Data entries
┌──

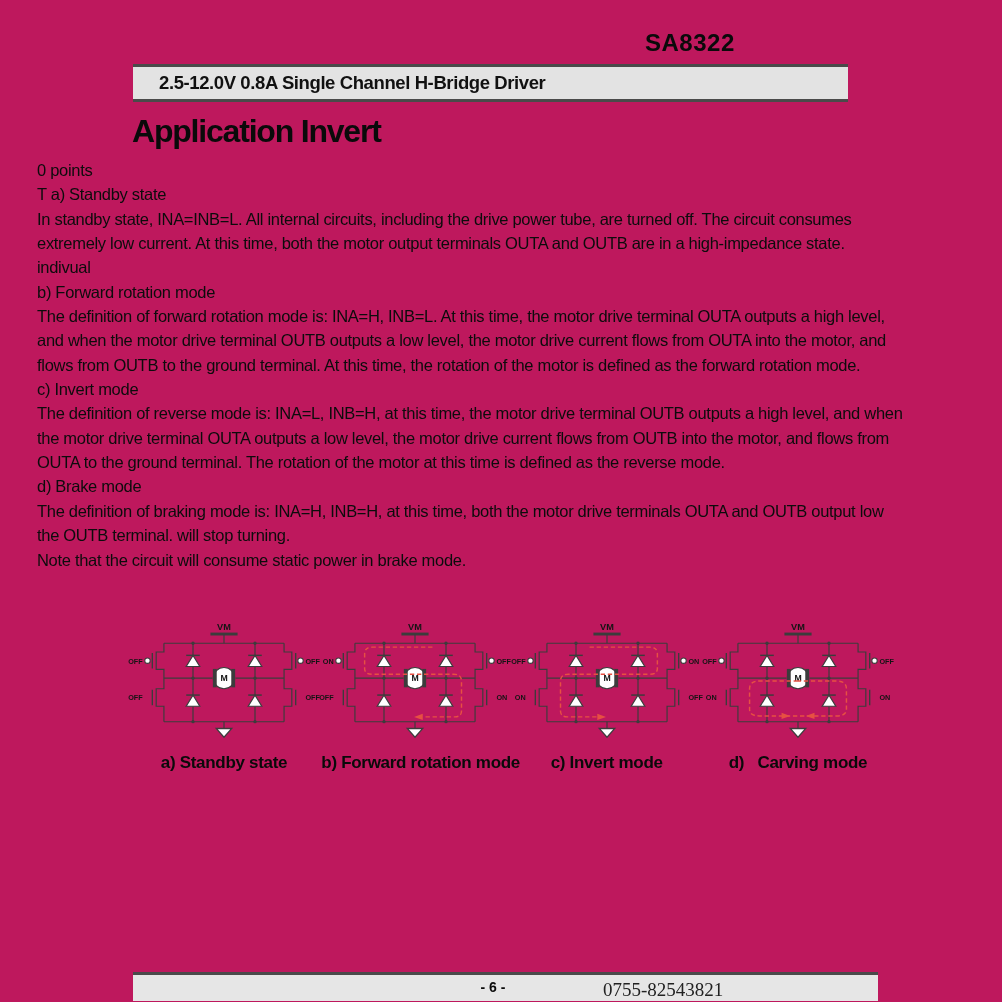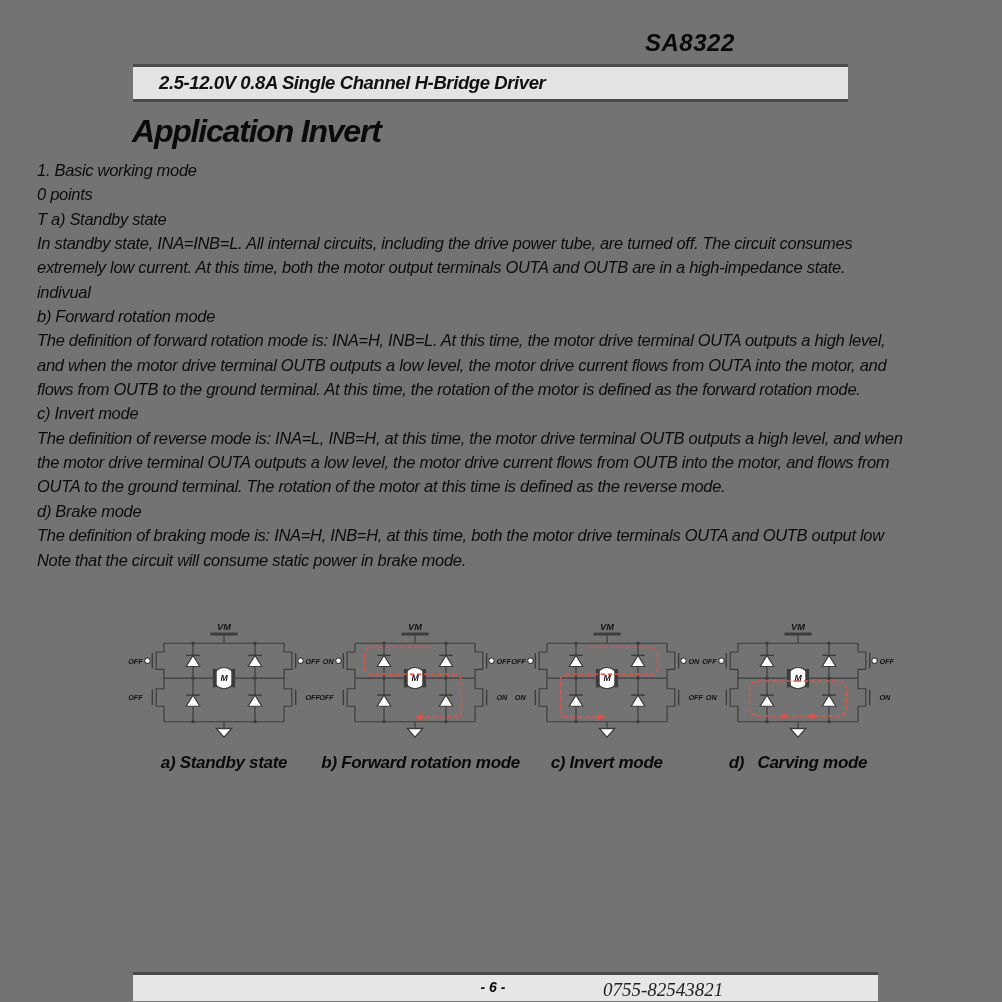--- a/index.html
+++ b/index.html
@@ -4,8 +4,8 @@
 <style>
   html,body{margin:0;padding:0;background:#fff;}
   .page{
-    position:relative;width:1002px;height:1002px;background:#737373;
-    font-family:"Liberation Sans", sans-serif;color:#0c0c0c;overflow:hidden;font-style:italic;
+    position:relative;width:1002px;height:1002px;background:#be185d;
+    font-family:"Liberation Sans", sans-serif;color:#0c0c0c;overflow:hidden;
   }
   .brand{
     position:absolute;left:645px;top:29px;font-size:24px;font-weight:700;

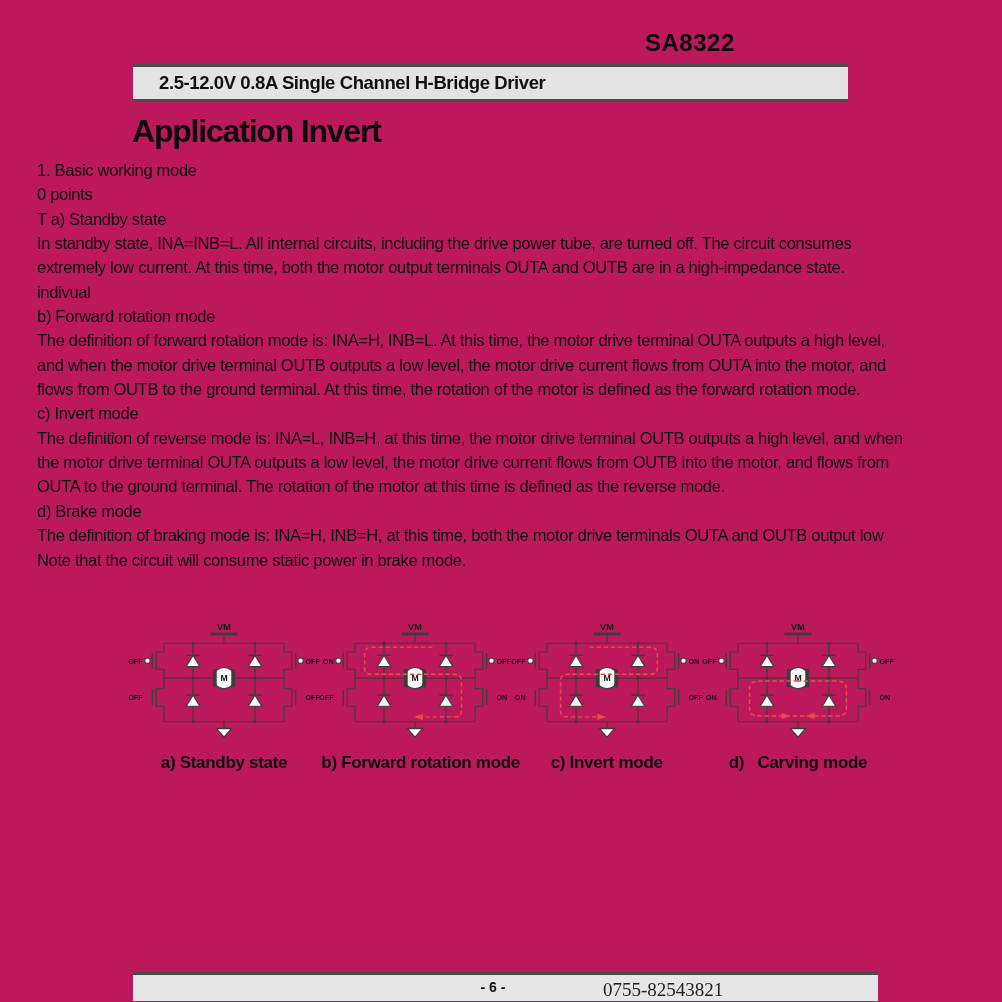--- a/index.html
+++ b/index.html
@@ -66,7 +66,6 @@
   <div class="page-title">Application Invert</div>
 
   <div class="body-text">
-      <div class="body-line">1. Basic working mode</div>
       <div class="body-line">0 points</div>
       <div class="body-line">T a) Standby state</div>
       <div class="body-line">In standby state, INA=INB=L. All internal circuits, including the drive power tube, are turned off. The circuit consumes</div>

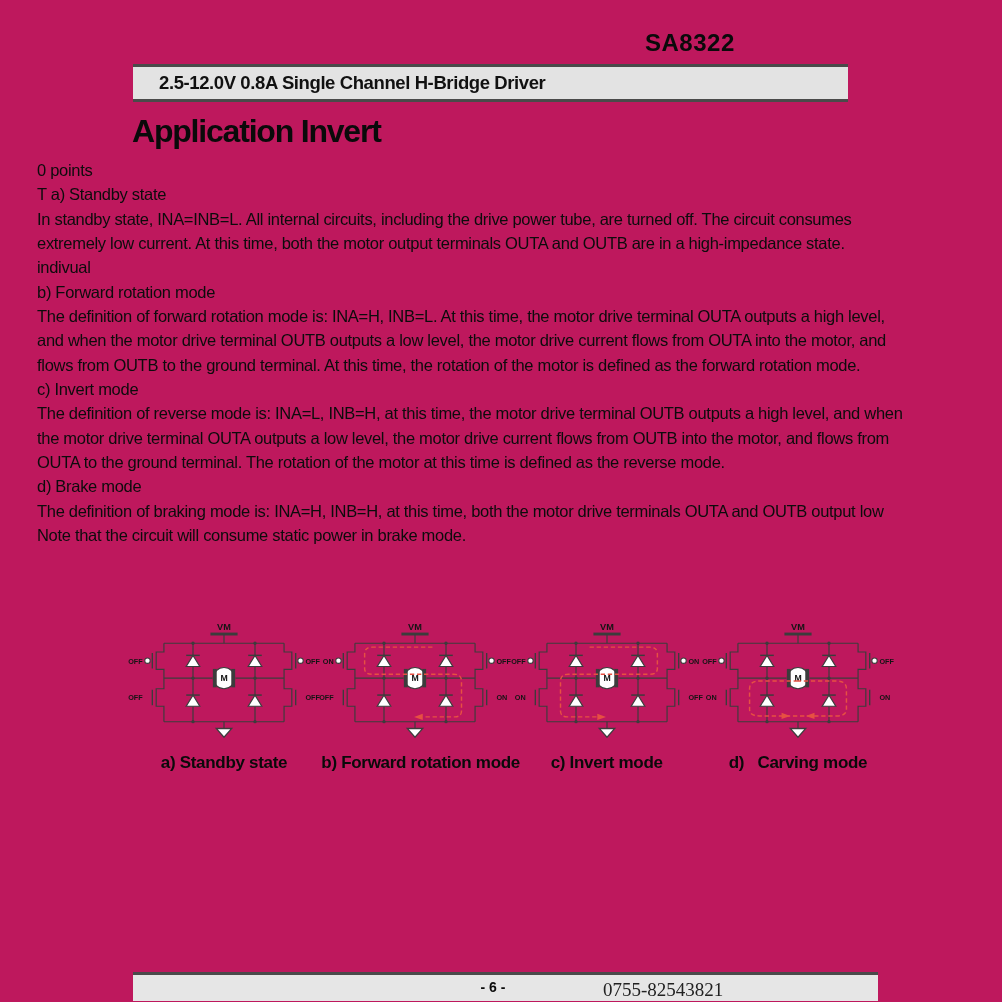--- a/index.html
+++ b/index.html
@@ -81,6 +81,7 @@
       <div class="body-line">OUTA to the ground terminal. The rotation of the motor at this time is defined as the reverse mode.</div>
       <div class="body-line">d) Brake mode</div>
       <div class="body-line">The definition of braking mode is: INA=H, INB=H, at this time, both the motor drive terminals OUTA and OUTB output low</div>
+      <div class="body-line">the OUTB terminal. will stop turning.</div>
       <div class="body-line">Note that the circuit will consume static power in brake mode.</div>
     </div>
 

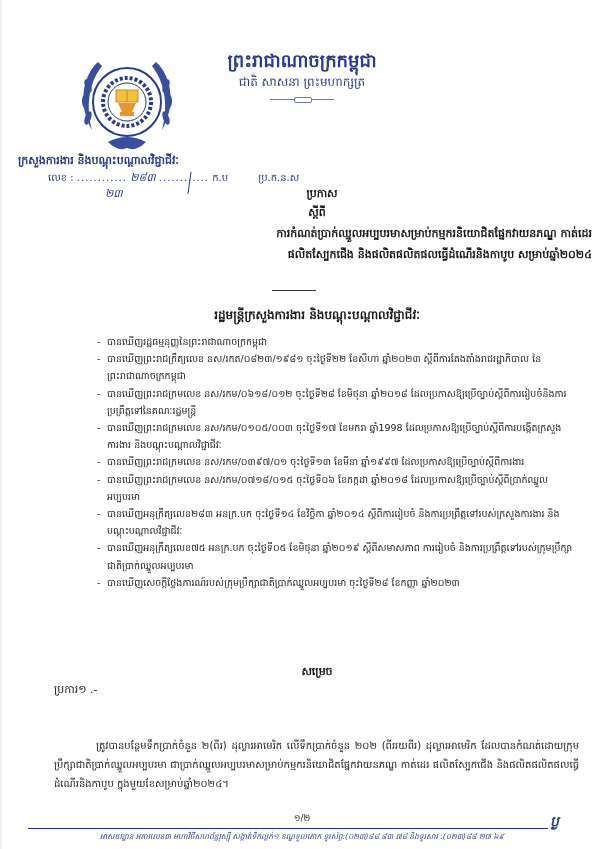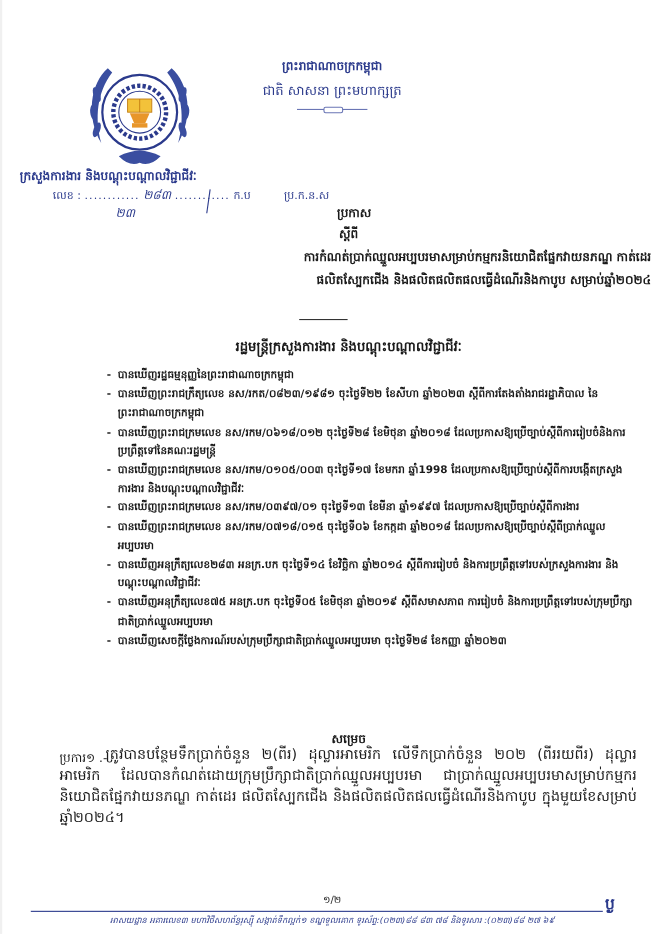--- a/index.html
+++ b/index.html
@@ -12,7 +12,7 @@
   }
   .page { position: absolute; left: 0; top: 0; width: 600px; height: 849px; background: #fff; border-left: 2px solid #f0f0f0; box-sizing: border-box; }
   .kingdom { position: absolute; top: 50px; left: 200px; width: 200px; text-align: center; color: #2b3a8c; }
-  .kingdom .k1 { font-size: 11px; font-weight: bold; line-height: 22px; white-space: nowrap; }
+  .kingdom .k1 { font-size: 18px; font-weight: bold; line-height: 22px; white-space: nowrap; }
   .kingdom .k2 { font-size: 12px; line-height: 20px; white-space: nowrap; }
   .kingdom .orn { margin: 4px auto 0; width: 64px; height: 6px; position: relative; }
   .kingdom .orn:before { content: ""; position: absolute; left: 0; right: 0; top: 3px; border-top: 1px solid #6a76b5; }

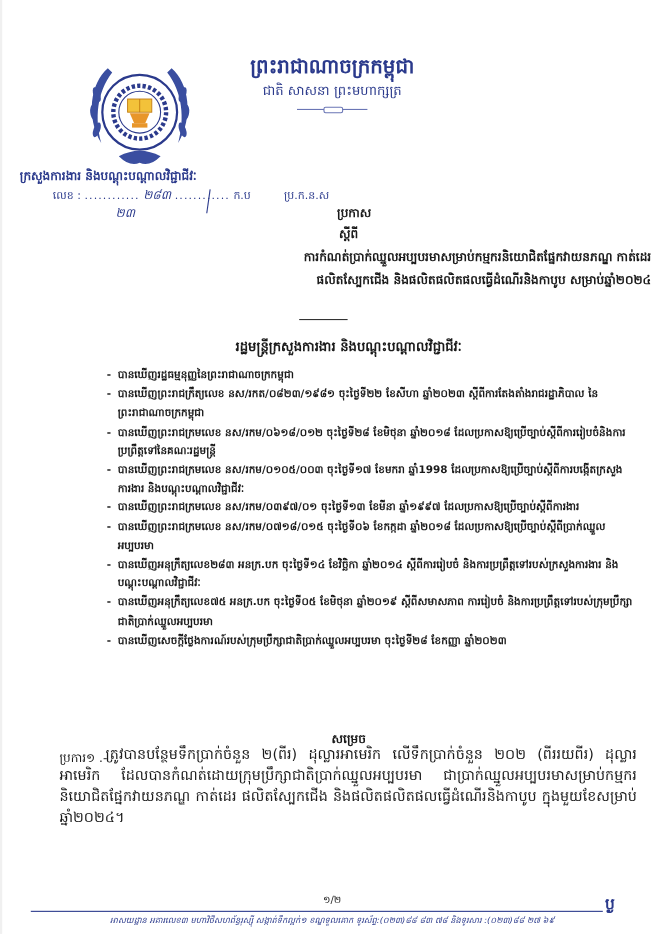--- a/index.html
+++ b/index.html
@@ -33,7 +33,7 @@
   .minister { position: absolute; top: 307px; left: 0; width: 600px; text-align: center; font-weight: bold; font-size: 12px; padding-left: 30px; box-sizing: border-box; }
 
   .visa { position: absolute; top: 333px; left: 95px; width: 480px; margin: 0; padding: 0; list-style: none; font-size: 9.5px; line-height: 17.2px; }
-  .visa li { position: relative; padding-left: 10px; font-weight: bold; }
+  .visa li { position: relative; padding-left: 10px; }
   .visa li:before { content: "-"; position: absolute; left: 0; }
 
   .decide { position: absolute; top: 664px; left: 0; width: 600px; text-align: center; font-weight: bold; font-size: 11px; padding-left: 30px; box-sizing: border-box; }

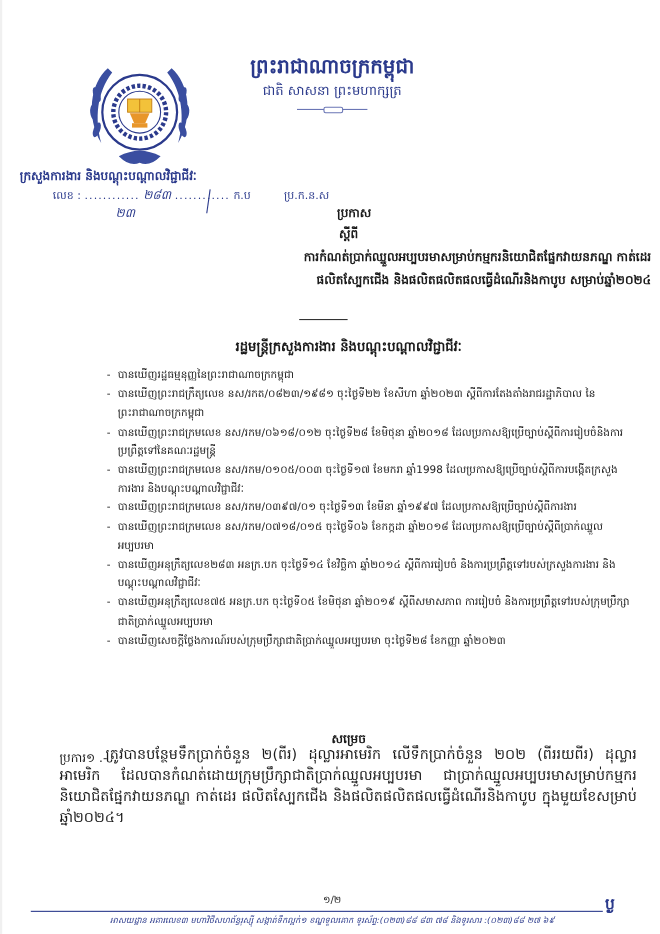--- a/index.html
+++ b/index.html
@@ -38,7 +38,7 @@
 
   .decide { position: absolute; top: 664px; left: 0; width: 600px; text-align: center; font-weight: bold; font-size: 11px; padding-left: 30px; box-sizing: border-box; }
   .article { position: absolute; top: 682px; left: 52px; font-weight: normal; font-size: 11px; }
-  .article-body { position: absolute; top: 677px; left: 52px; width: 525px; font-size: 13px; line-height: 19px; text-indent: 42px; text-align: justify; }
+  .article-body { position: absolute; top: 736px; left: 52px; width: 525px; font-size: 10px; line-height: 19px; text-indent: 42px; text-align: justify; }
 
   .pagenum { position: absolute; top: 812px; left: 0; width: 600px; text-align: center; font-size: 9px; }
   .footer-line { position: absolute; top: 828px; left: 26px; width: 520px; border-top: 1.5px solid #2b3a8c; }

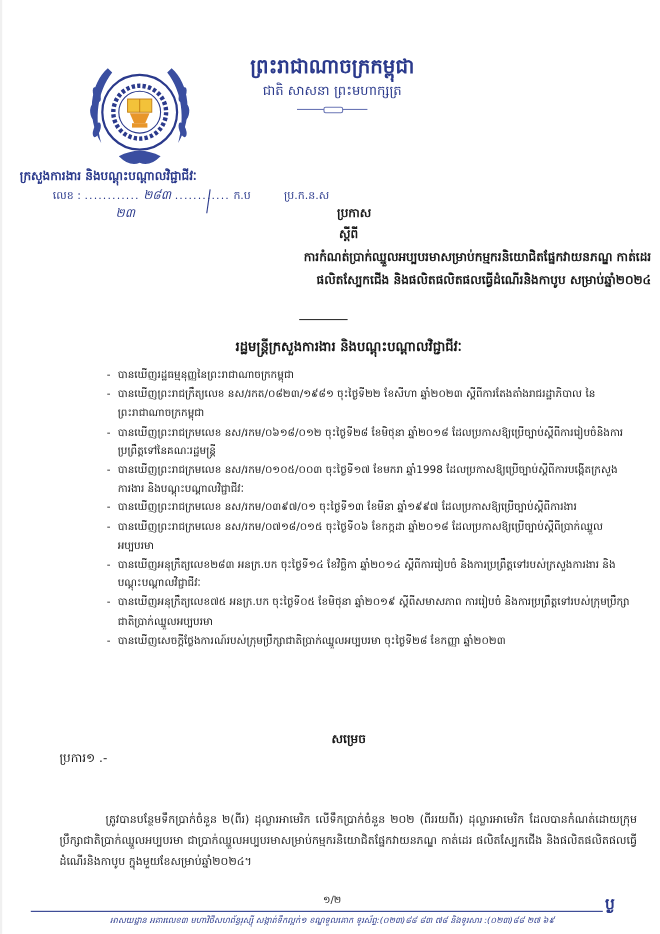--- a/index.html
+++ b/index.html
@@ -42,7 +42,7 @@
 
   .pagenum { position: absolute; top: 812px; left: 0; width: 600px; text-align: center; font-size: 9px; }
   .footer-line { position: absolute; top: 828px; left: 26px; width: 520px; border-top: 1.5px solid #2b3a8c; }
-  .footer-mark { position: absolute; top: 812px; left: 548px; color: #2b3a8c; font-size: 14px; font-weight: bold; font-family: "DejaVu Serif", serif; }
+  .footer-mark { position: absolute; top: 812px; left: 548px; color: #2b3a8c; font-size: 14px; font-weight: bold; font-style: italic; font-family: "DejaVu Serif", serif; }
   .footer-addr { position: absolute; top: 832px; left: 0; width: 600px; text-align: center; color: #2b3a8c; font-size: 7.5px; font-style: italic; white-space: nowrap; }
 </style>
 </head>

└──

Return all the records above exactly, pictures omitted.

§ Output for this exercise
--- a/index.html
+++ b/index.html
@@ -4,8 +4,8 @@
 <style>
   html,body{margin:0;padding:0;background:#fff;}
   .page{
-    position:relative;width:1002px;height:1002px;background:#737373;
-    font-family:"Liberation Sans", sans-serif;color:#0c0c0c;overflow:hidden;font-style:italic;
+    position:relative;width:1002px;height:1002px;background:#be185d;
+    font-family:"Liberation Sans", sans-serif;color:#0c0c0c;overflow:hidden;
   }
   .brand{
     position:absolute;left:645px;top:29px;font-size:24px;font-weight:700;

--- a/index.html
+++ b/index.html
@@ -66,7 +66,6 @@
   <div class="page-title">Application Invert</div>
 
   <div class="body-text">
-      <div class="body-line">1. Basic working mode</div>
       <div class="body-line">0 points</div>
       <div class="body-line">T a) Standby state</div>
       <div class="body-line">In standby state, INA=INB=L. All internal circuits, including the drive power tube, are turned off. The circuit consumes</div>

--- a/index.html
+++ b/index.html
@@ -81,6 +81,7 @@
       <div class="body-line">OUTA to the ground terminal. The rotation of the motor at this time is defined as the reverse mode.</div>
       <div class="body-line">d) Brake mode</div>
       <div class="body-line">The definition of braking mode is: INA=H, INB=H, at this time, both the motor drive terminals OUTA and OUTB output low</div>
+      <div class="body-line">the OUTB terminal. will stop turning.</div>
       <div class="body-line">Note that the circuit will consume static power in brake mode.</div>
     </div>
 

--- a/index.html
+++ b/index.html
@@ -12,7 +12,7 @@
   }
   .page { position: absolute; left: 0; top: 0; width: 600px; height: 849px; background: #fff; border-left: 2px solid #f0f0f0; box-sizing: border-box; }
   .kingdom { position: absolute; top: 50px; left: 200px; width: 200px; text-align: center; color: #2b3a8c; }
-  .kingdom .k1 { font-size: 11px; font-weight: bold; line-height: 22px; white-space: nowrap; }
+  .kingdom .k1 { font-size: 18px; font-weight: bold; line-height: 22px; white-space: nowrap; }
   .kingdom .k2 { font-size: 12px; line-height: 20px; white-space: nowrap; }
   .kingdom .orn { margin: 4px auto 0; width: 64px; height: 6px; position: relative; }
   .kingdom .orn:before { content: ""; position: absolute; left: 0; right: 0; top: 3px; border-top: 1px solid #6a76b5; }

--- a/index.html
+++ b/index.html
@@ -33,7 +33,7 @@
   .minister { position: absolute; top: 307px; left: 0; width: 600px; text-align: center; font-weight: bold; font-size: 12px; padding-left: 30px; box-sizing: border-box; }
 
   .visa { position: absolute; top: 333px; left: 95px; width: 480px; margin: 0; padding: 0; list-style: none; font-size: 9.5px; line-height: 17.2px; }
-  .visa li { position: relative; padding-left: 10px; font-weight: bold; }
+  .visa li { position: relative; padding-left: 10px; }
   .visa li:before { content: "-"; position: absolute; left: 0; }
 
   .decide { position: absolute; top: 664px; left: 0; width: 600px; text-align: center; font-weight: bold; font-size: 11px; padding-left: 30px; box-sizing: border-box; }

--- a/index.html
+++ b/index.html
@@ -38,7 +38,7 @@
 
   .decide { position: absolute; top: 664px; left: 0; width: 600px; text-align: center; font-weight: bold; font-size: 11px; padding-left: 30px; box-sizing: border-box; }
   .article { position: absolute; top: 682px; left: 52px; font-weight: normal; font-size: 11px; }
-  .article-body { position: absolute; top: 677px; left: 52px; width: 525px; font-size: 13px; line-height: 19px; text-indent: 42px; text-align: justify; }
+  .article-body { position: absolute; top: 736px; left: 52px; width: 525px; font-size: 10px; line-height: 19px; text-indent: 42px; text-align: justify; }
 
   .pagenum { position: absolute; top: 812px; left: 0; width: 600px; text-align: center; font-size: 9px; }
   .footer-line { position: absolute; top: 828px; left: 26px; width: 520px; border-top: 1.5px solid #2b3a8c; }

--- a/index.html
+++ b/index.html
@@ -42,7 +42,7 @@
 
   .pagenum { position: absolute; top: 812px; left: 0; width: 600px; text-align: center; font-size: 9px; }
   .footer-line { position: absolute; top: 828px; left: 26px; width: 520px; border-top: 1.5px solid #2b3a8c; }
-  .footer-mark { position: absolute; top: 812px; left: 548px; color: #2b3a8c; font-size: 14px; font-weight: bold; font-family: "DejaVu Serif", serif; }
+  .footer-mark { position: absolute; top: 812px; left: 548px; color: #2b3a8c; font-size: 14px; font-weight: bold; font-style: italic; font-family: "DejaVu Serif", serif; }
   .footer-addr { position: absolute; top: 832px; left: 0; width: 600px; text-align: center; color: #2b3a8c; font-size: 7.5px; font-style: italic; white-space: nowrap; }
 </style>
 </head>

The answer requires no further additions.